Judge Hacon delivered a judgment of Arnoldian proportions in which he surprised this Kat and probably more than a few other readers by ruling that the marks were invalidly registered (that's not the surprising bit) and that, if they had been, they would have been liable for revocation for lack of genuine use in the EU (that's the surprise). However, the last laugh -- if a rather expensive one -- went to Sofa Workshop in that Sofaworks was held liable for passing off. Taking a closer look at the judgment:
Validity of the CTM registrations
It was not in dispute that the words ‘sofa’ and ‘workshop’, taken separately, had well-established meanings in the mind of the average consumer: a 'sofa' was an item of furniture for sitting on and a 'workshop' was a place where goods are manufactured or repaired and from which they may be sold.
How did the average consumer perceive this combination of words? There was evidence that ‘sofa workshop’ was used as a descriptive term by traders in the sofa business and that another 41 furniture-related businesses in the UK used the word “workshop” in their business names.

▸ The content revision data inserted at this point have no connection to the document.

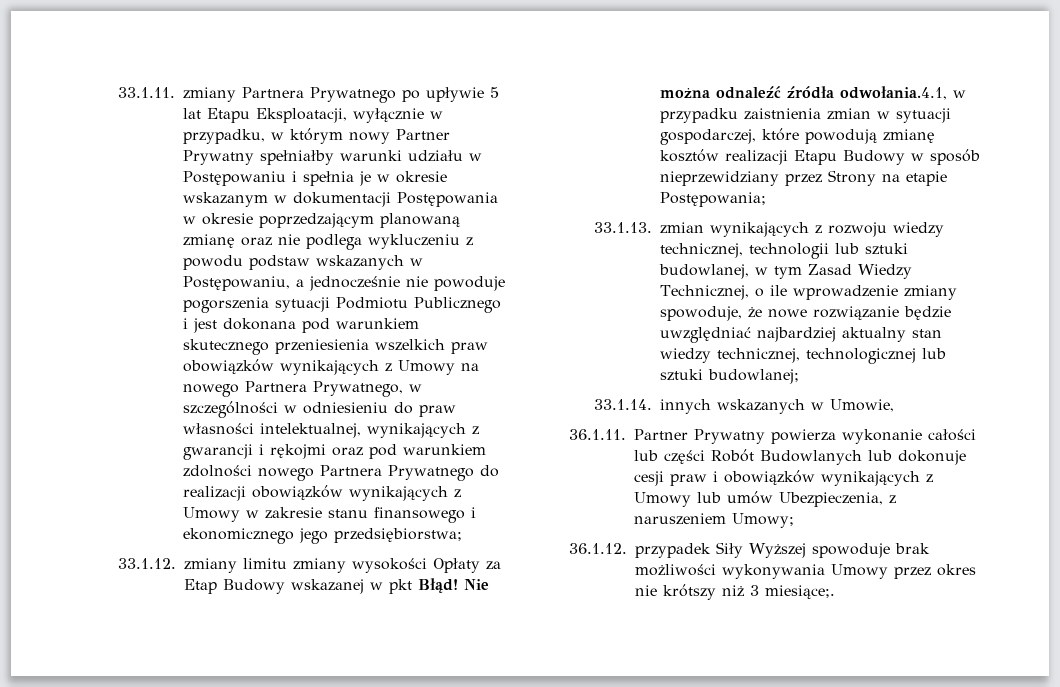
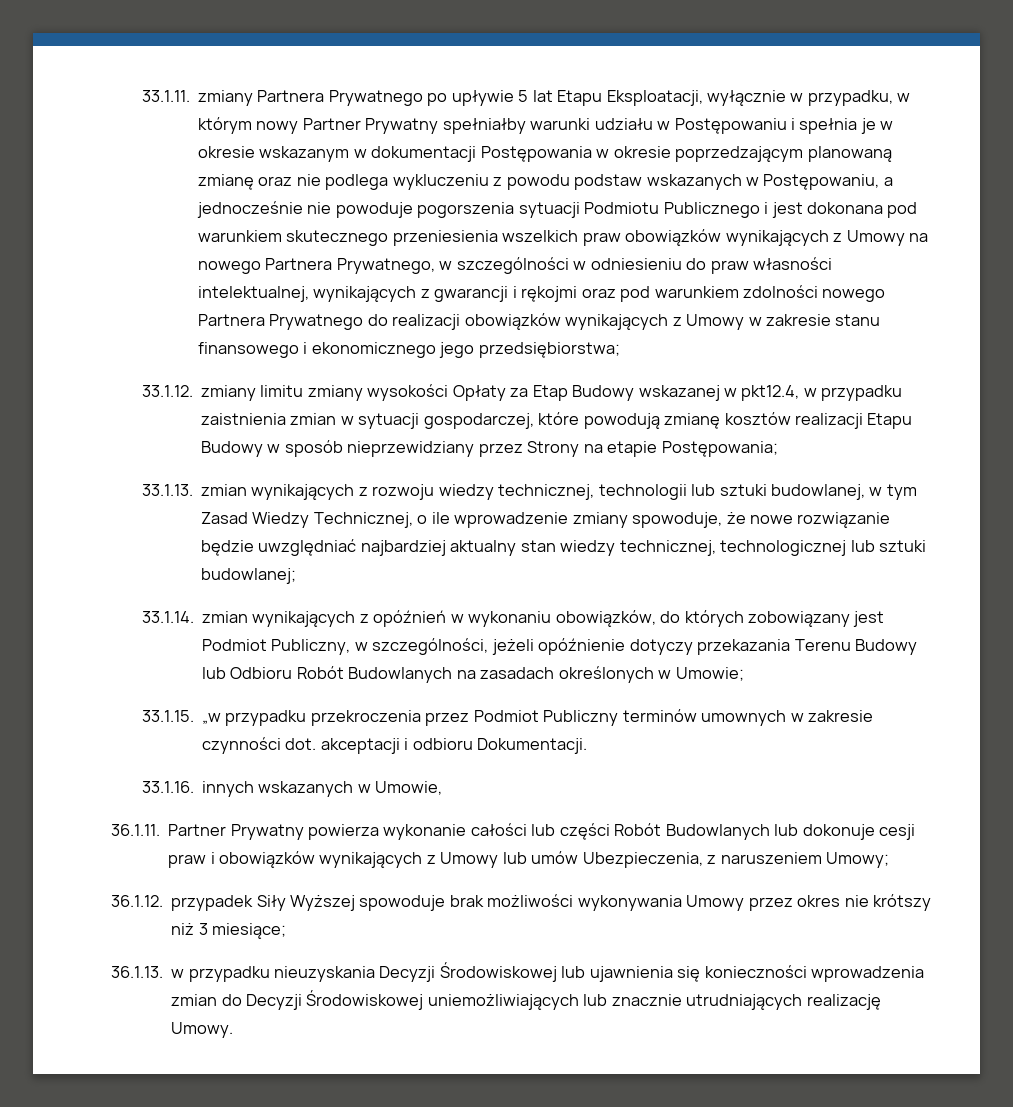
- 33.1.12. zmiany limitu zmiany wysokości Opłaty za Etap Budowy wskazanej w pkt Błąd! Nie można odnaleźć źródła odwołania.4.1, w przypadku zaistnienia zmian w sytuacji gospodarczej, które powodują zmianę kosztów realizacji Etapu Budowy w sposób nieprzewidziany przez Strony na etapie Postępowania;
+ 33.1.12. zmiany limitu zmiany wysokości Opłaty za Etap Budowy wskazanej w pkt12.4, w przypadku zaistnienia zmian w sytuacji gospodarczej, które powodują zmianę kosztów realizacji Etapu Budowy w sposób nieprzewidziany przez Strony na etapie Postępowania;
- 33.1.14. innych wskazanych w Umowie,
+ 33.1.14. zmian wynikających z opóźnień w wykonaniu obowiązków, do których zobowiązany jest Podmiot Publiczny, w szczególności, jeżeli opóźnienie dotyczy przekazania Terenu Budowy lub Odbioru Robót Budowlanych na zasadach określonych w Umowie;
+ 33.1.15. „w przypadku przekroczenia przez Podmiot Publiczny terminów umownych w zakresie czynności dot. akceptacji i odbioru Dokumentacji.
+ 33.1.16. innych wskazanych w Umowie,
- 36.1.12. przypadek Siły Wyższej spowoduje brak możliwości wykonywania Umowy przez okres nie krótszy niż 3 miesiące;.
+ 36.1.12. przypadek Siły Wyższej spowoduje brak możliwości wykonywania Umowy przez okres nie krótszy niż 3 miesiące;
+ 36.1.13. w przypadku nieuzyskania Decyzji Środowiskowej lub ujawnienia się konieczności wprowadzenia zmian do Decyzji Środowiskowej uniemożliwiających lub znacznie utrudniających realizację Umowy.

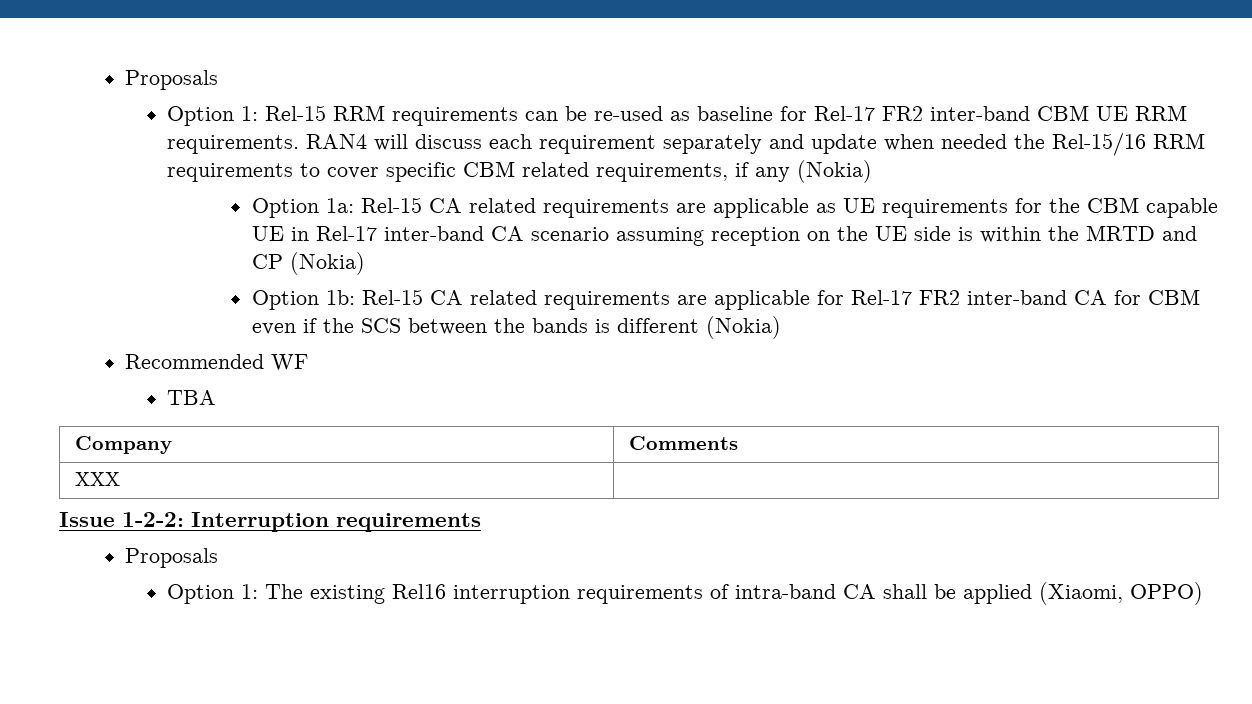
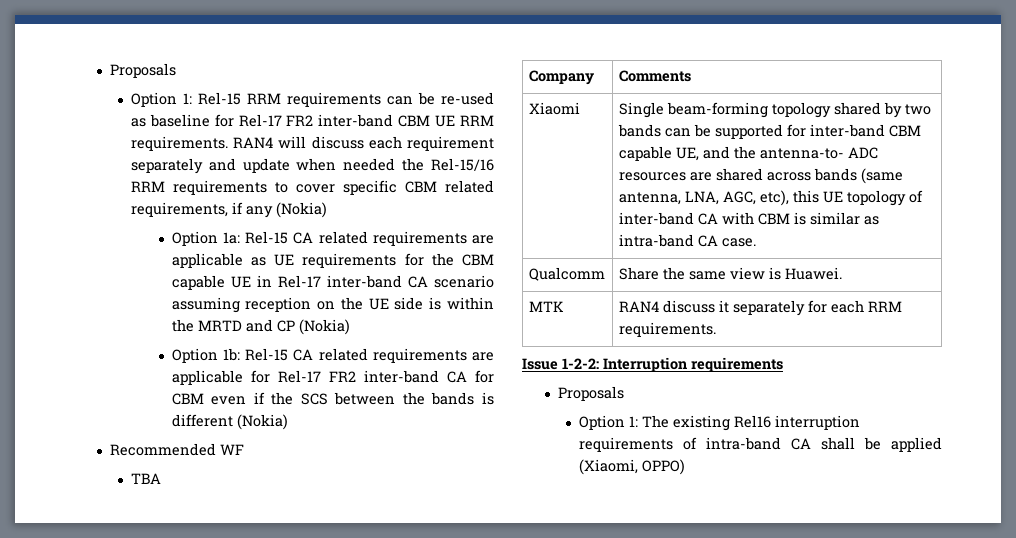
- XXX
+ Xiaomi | Single beam-forming topology shared by two bands can be supported for inter-band CBM capable UE, and the antenna-to- ADC resources are shared across bands (same antenna, LNA, AGC, etc), this UE topology of inter-band CA with CBM is similar as intra-band CA case.
+ Qualcomm | Share the same view is Huawei.
+ MTK | RAN4 discuss it separately for each RRM requirements.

Sofa Workshop itself used the term ‘workshop’ descriptively in its advertising, to indicate the type of place in which its products were made and also to emphasise the higher quality and greater flexibility in manufacture which was a consequence of the products coming from a workshop. Accordingly both CTMs consisted exclusively of signs which may serve in trade to designate a characteristic of some of the goods for which those marks are registered and were thus invalidly registered.
Had the CTMs acquired distinctive character after they were registered?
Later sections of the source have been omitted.